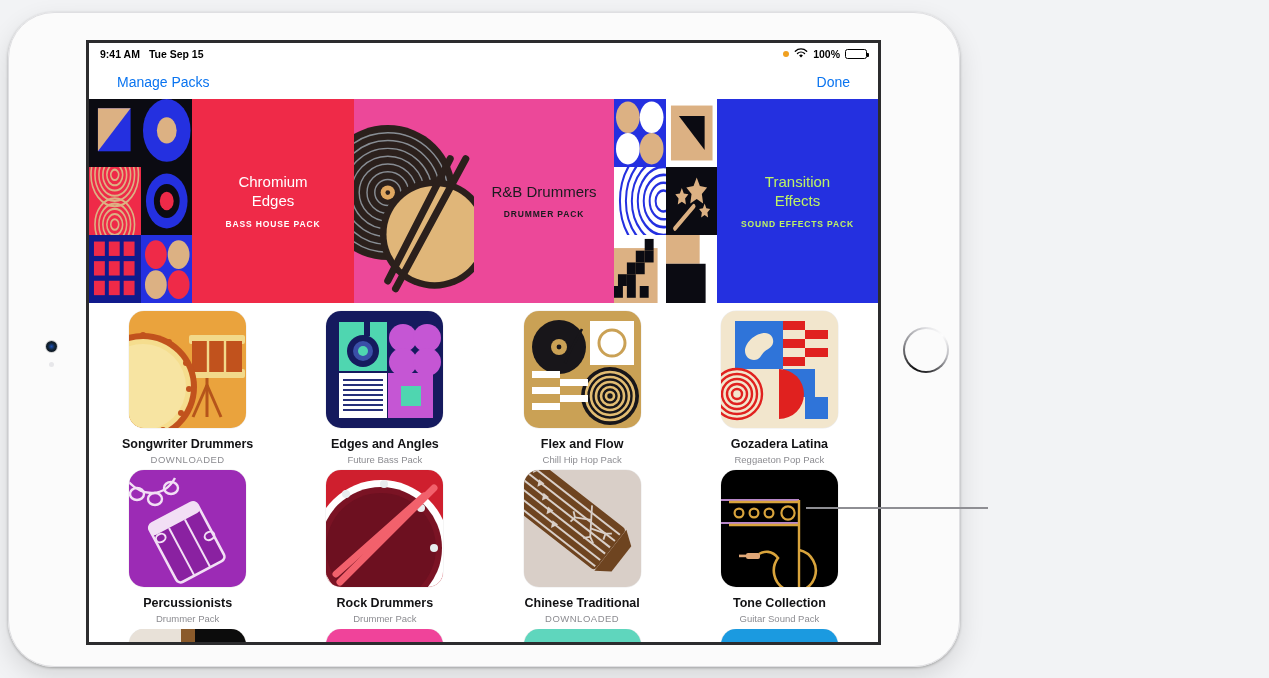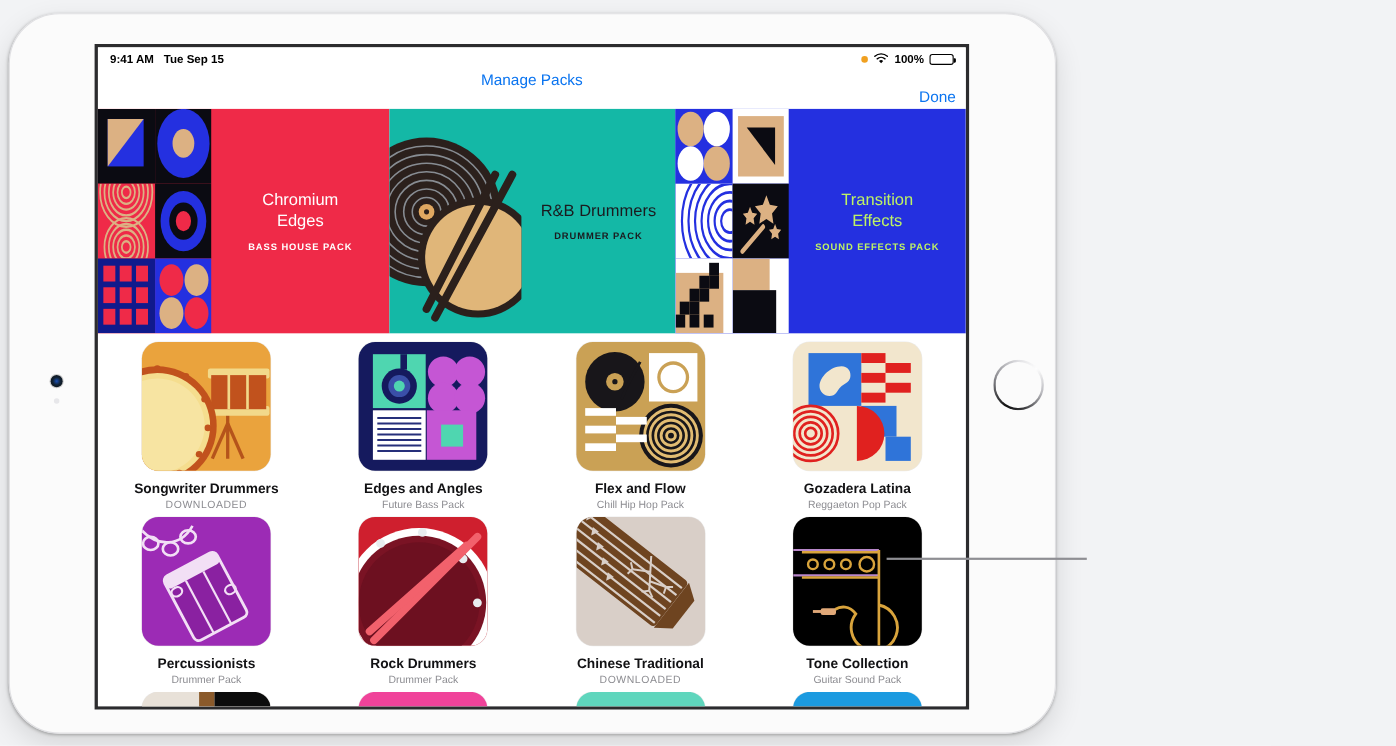--- a/index.html
+++ b/index.html
@@ -87,10 +87,9 @@
   .nav-bar {
     height: 35px;
     display: flex; align-items: center;
-    padding: 0 9px;
+    padding: 0 28px;
     background: #fff;
     position: relative;
-    flex-direction: column;
   }
   .nav-btn {
     font-size: 14px; color: #0a74f0;

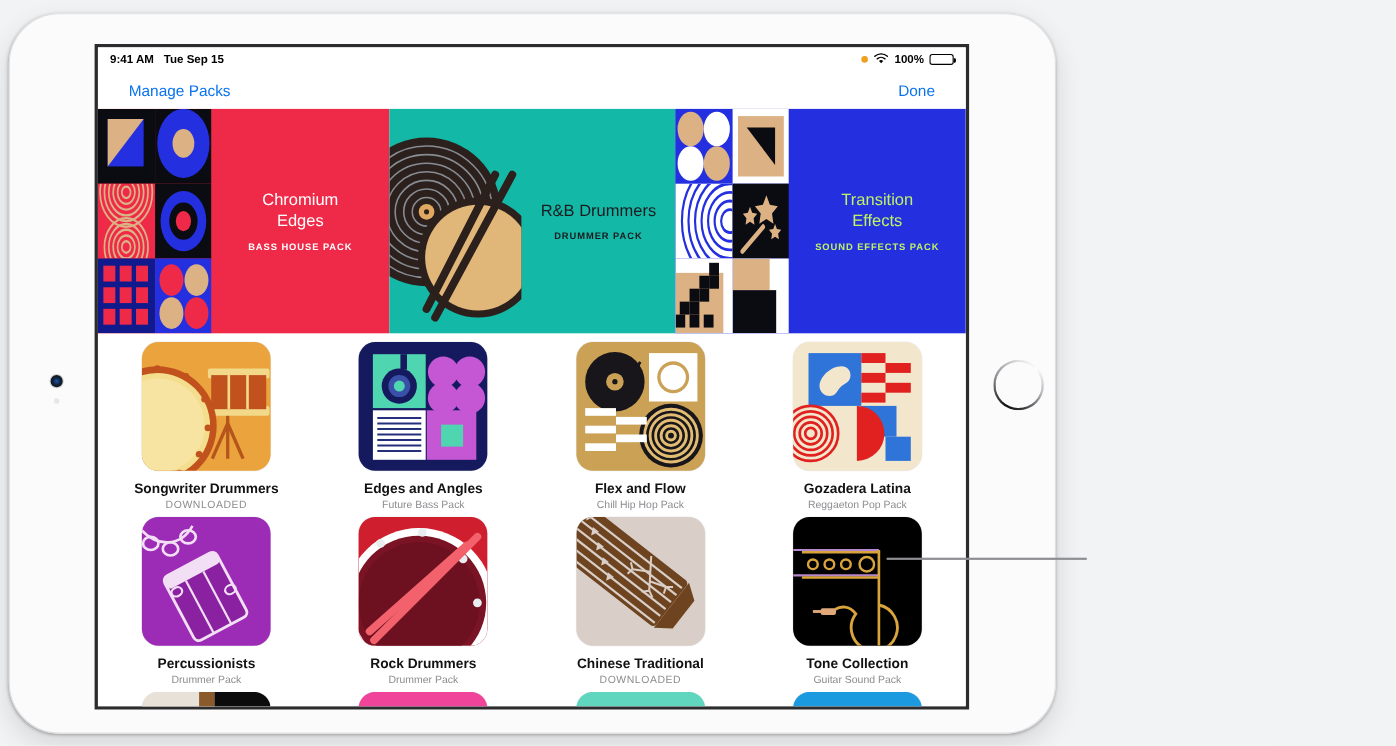--- a/index.html
+++ b/index.html
@@ -116,7 +116,7 @@
 
   .b1 { flex: 0 0 265px; background: #ef2a48; }
   .b1 .banner-title, .b1 .banner-sub { color: #fff; }
-  .b2 { flex: 0 0 260px; background: #14b8a6; }
+  .b2 { flex: 0 0 260px; background: #ec4899; }
   .b2 .banner-title, .b2 .banner-sub { color: #1b1b1f; }
   .b2 .banner-art { flex: 0 0 120px; width: 120px; }
   .b3 { flex: 1; background: #2430e0; }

════

## WORK INSTRUCTIONS
Please repeat the listing above word for word, with the pictures removed.

## TASK SOLUTION
--- a/index.html
+++ b/index.html
@@ -87,10 +87,9 @@
   .nav-bar {
     height: 35px;
     display: flex; align-items: center;
-    padding: 0 9px;
+    padding: 0 28px;
     background: #fff;
     position: relative;
-    flex-direction: column;
   }
   .nav-btn {
     font-size: 14px; color: #0a74f0;

--- a/index.html
+++ b/index.html
@@ -116,7 +116,7 @@
 
   .b1 { flex: 0 0 265px; background: #ef2a48; }
   .b1 .banner-title, .b1 .banner-sub { color: #fff; }
-  .b2 { flex: 0 0 260px; background: #14b8a6; }
+  .b2 { flex: 0 0 260px; background: #ec4899; }
   .b2 .banner-title, .b2 .banner-sub { color: #1b1b1f; }
   .b2 .banner-art { flex: 0 0 120px; width: 120px; }
   .b3 { flex: 1; background: #2430e0; }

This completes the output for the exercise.